▸ What to work on:
Print exactly what the entries say, line by line, from the first line down to the one with "sécurité et de…", inclusive.

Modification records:

- - - - -

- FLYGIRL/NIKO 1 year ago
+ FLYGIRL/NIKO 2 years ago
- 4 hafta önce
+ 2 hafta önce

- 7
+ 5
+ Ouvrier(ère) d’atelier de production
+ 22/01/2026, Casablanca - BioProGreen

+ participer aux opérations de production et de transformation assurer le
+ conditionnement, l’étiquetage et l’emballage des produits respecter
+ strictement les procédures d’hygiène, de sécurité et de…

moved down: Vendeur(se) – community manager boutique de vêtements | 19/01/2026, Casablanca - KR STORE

- - - - -

▸ Solution to this problem:
- FLYGIRL/NIKO 1 year ago
+ FLYGIRL/NIKO 2 years ago
- 4 hafta önce
+ 2 hafta önce

- 7
+ 5
+ Ouvrier(ère) d’atelier de production
+ 22/01/2026, Casablanca - BioProGreen

+ participer aux opérations de production et de transformation assurer le
+ conditionnement, l’étiquetage et l’emballage des produits respecter
+ strictement les procédures d’hygiène, de sécurité et de…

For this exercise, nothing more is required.